Filmin konusu tanıdık, hissi ise farklı; Francis de pek harika bir oyunculuk sergilemiş. O kadar doğal ki “gidivermek” kadar sade. Ama bu yazı burada bitmiyor çünkü filmi izlemeyi bitirince aklıma bir kitap düşüverdi. Birkaç yıl önce okumuş sonra yazarına hafiften gönlümü kaptırdığımdan diğer kitaplarının da peşine düşmüştüm. Platonik sevgilim olan yazar, Robert Steethaler; beni tavlayan kitabıysa “Bütün Bir Ömür”. Kitapların konusu anlatınca kuru gelir, zira bir konuyu şaheser yapan anlatımdır, üsluptur. Ama yine de dilimin döndüğünce anlatmaya çalışayım: Kitabımızın kahramanı Andreas, Avusturya Alpleri’nde kendi halinde bir hayat sürmektedir. Biraz yabanidir, farklıdır, olduğu yerden bir milim ileri gitmek gibi bir arzusu da yoktur. O topraklarda doğmuştur, görünen o ki hayatında kendi çabasıyla bir değişim olmayacağından her bir günü de orada geçirecektir. Hayat çoğunlukla artık insanlara bu şansı tanır elbette; ama Andreas o kişilerden birisi değildir. Değişik Andreasımız bir gün âşık olur, evlenir. Karısı doğum yaparen ölünce savaşa katılır. Yolu çalışma kamplarına düşer. Sonra dağlara, ormanlara gidiverir ayakları. Oradan oraya gitmeler en sonunda yine onu evine getirir.
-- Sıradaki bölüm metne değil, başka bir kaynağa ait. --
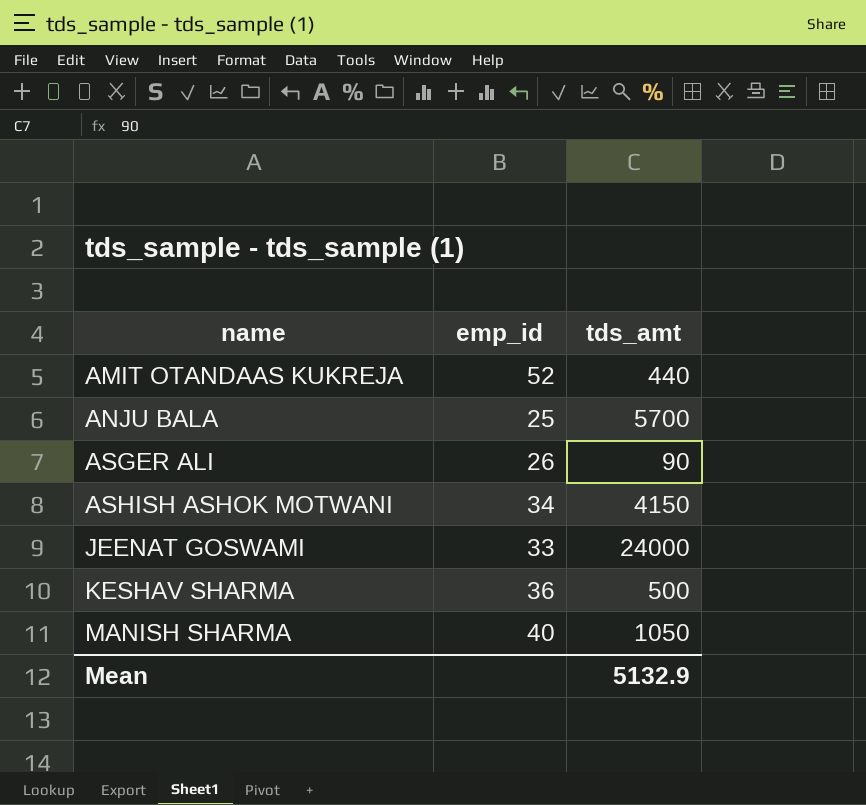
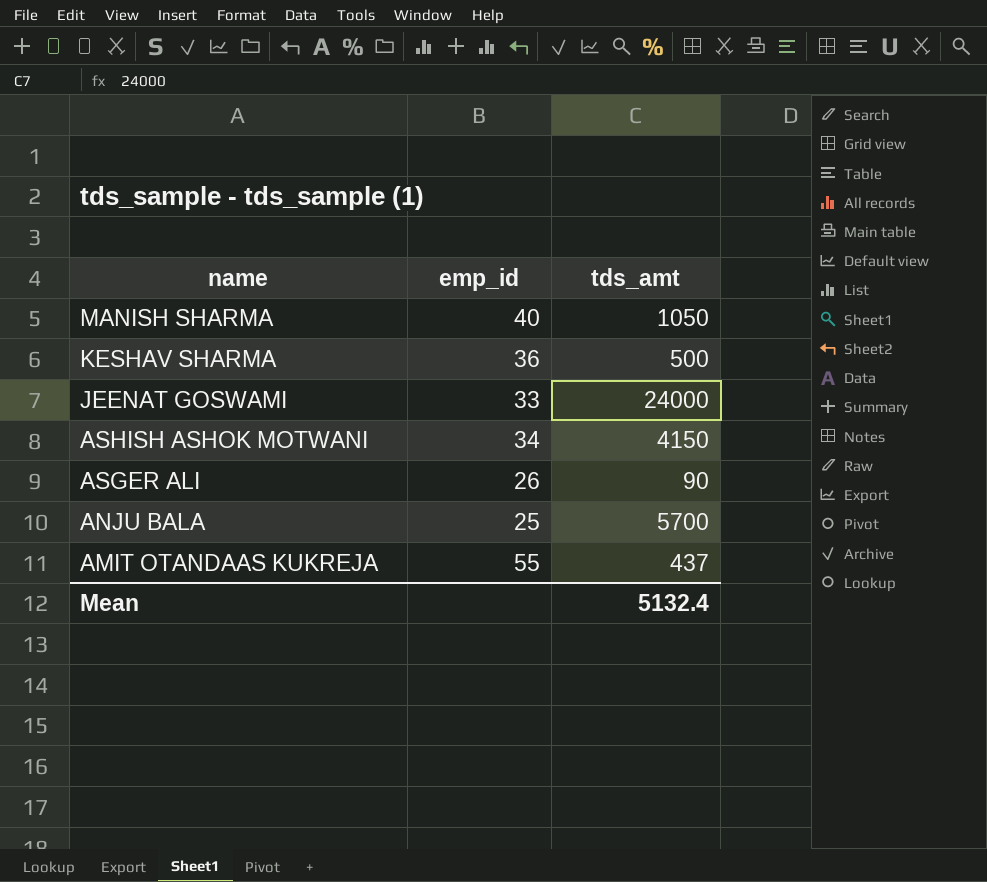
row order: name ascending -> name descending
AMIT OTANDAAS KUKREJA | emp_id: 52 -> 55
AMIT OTANDAAS KUKREJA | tds_amt: 440 -> 437
Mean | tds_amt: 5132.9 -> 5132.4

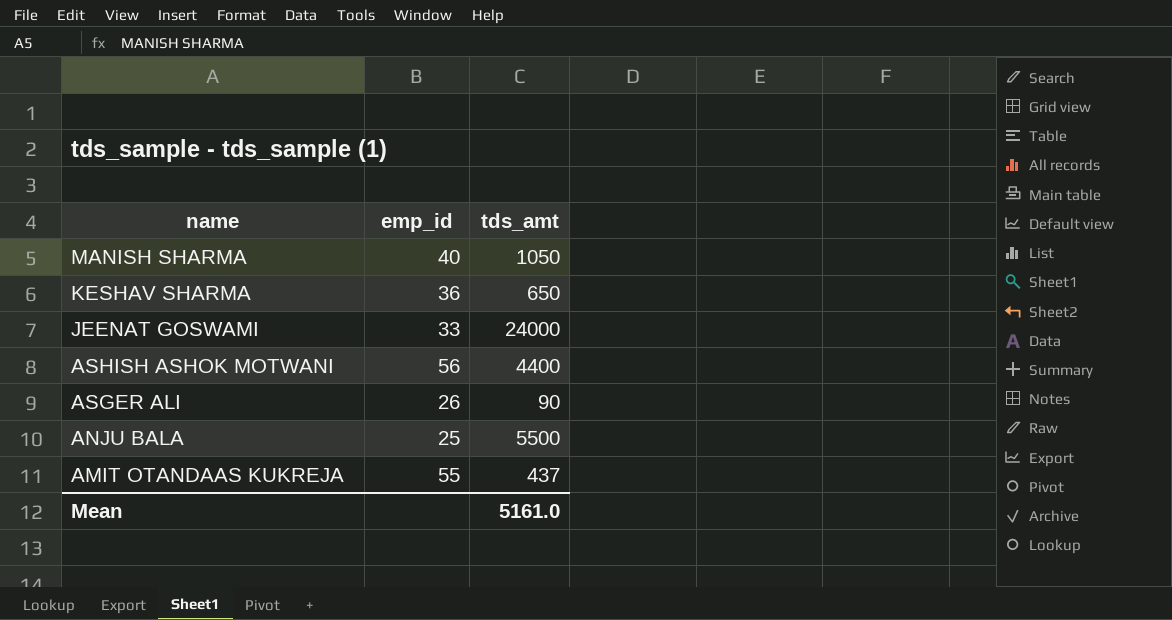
KESHAV SHARMA | tds_amt: 500 -> 650
ASHISH ASHOK MOTWANI | emp_id: 34 -> 56
ASHISH ASHOK MOTWANI | tds_amt: 4150 -> 4400
ANJU BALA | tds_amt: 5700 -> 5500
Mean | tds_amt: 5132.4 -> 5161.0

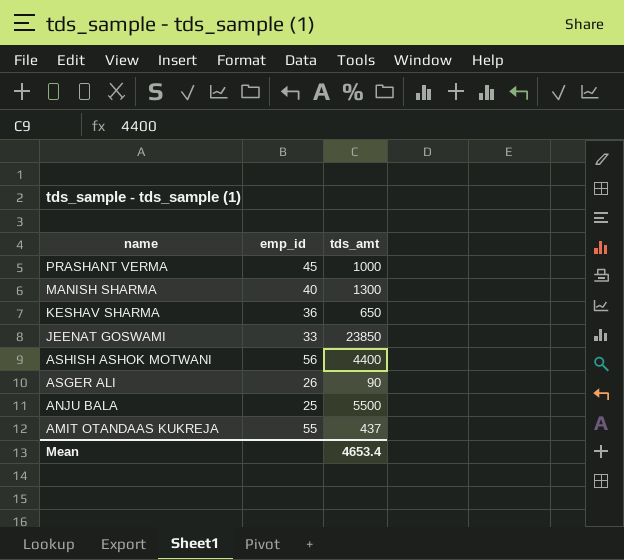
row PRASHANT VERMA: none -> 45 | 1000
MANISH SHARMA | tds_amt: 1050 -> 1300
JEENAT GOSWAMI | tds_amt: 24000 -> 23850
Mean | tds_amt: 5161.0 -> 4653.4

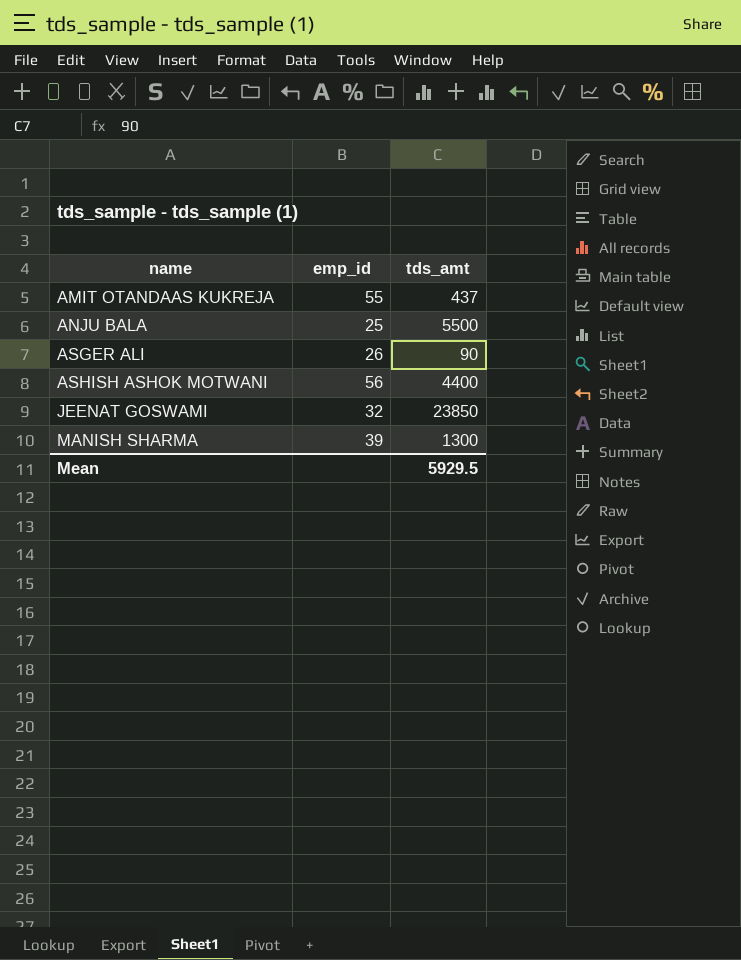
row order: name descending -> name ascending
row PRASHANT VERMA: 45 | 1000 -> none
row KESHAV SHARMA: 36 | 650 -> none
JEENAT GOSWAMI | emp_id: 33 -> 32
MANISH SHARMA | emp_id: 40 -> 39
Mean | tds_amt: 4653.4 -> 5929.5

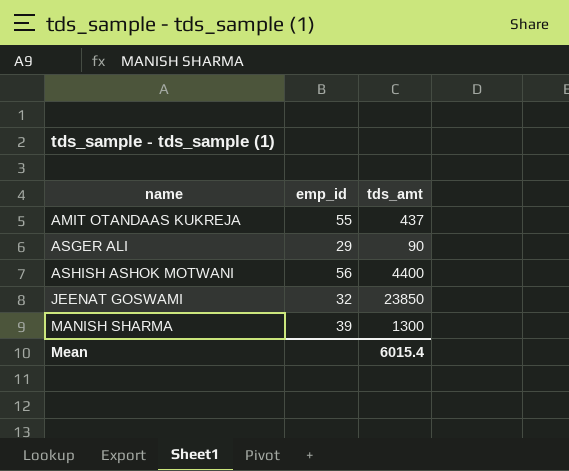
row ANJU BALA: 25 | 5500 -> none
ASGER ALI | emp_id: 26 -> 29
Mean | tds_amt: 5929.5 -> 6015.4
Ve yetmiş dokuz yaşında evinde bir masanın başında ölüverir. Son günlerinde bütün gidivermelerin, yol üstünde karşılaştığı insanların ve yolların sonundaki konaklamaların ona nasıl bir ömür verdiğini düşünür. Müsaadenizle yazarın kelimeleriyle aktarayım burayı:

“Kendisi için öngördüğü süreden fazla dayanmıştı ve genel olarak memnun olabilirdi. Çocukluğunu, savaşı ve çığı yaşamıştı. En pespaye işleri yapmakta hiçbir mahzur görmemişti, kayaları patlatarak sayısız delikler açmıştı ve belki de tüm kasabanın sokaklarına bir kış yetecek kadar ağaç kesmişti. Çoğu zaman hayatı gökyüzüyle yeryüzü arasındaki ipe bağlı kalmıştı ve rehber olarak geçirdiği son yıllarında insanlar hakkında anlayabileceğinden daha fazlasını öğrenmişti… Bir ev inşa etmişti, sayısız yataklarda, ahırlarda, kamyon arkalarında ve hatta birkaç gece Rus yapımı tahta bir kasada uyumuştu. Sevmişti… İnsanın aydaki yürüyüşünü görmüştü… Ölüm de onu korkutmuyordu. Nereden geldiğini hatırlayamadığı gibi nereye gideceğini de bilmiyordu. Ama aradaki süreye, bütün ömrüne hiç pişmanlık duymadan, yırtık bir gülüş ve müstesna bir hayranlıkla bakabilirdi.”[1]

Gidivermek üzerine daha birçok kitap, resim, şarkı, film sıralayabilirim. Ama hafızama yer eden, beni üstüne uzun uzun düşündüren bu film ve kitapla başlamak istedim. Belki de benim gözümden “gidivermek” böyledir, belki de ben bunları “gidivermek” olarak tanımlıyorumdur. Sonuçta yaşam insanın algılayabildiği ve anlayabildiği kadar değil midir? Bir insanın bütün gayesi de bu kendi zihninde oluşan algı ve anı lekelerini anlatabilmek değil midir? En azından yazarlarınki öyle onu biliyorum. Kendi aklımla ilgili bir şey daha biliyorum: Bazen gidivermek lazım; çünkü anlamanın ve anlatmanın ve dahi bu dünyayı yaşamanın en tatmin edici yoludur yürümek.  İleriye, geriye, yukarıya, aşağıya, lineer ya da diyagonal ama hep yürümek… Hep bir gidivermek… Durursa çürüyor çünkü insan.

Şeniz Baş

[1]“Bütün Bir Ömür.” Robert Seethaler. Timaş Dünya Edebiyatı, İstanbul. 2017. ss.132-133.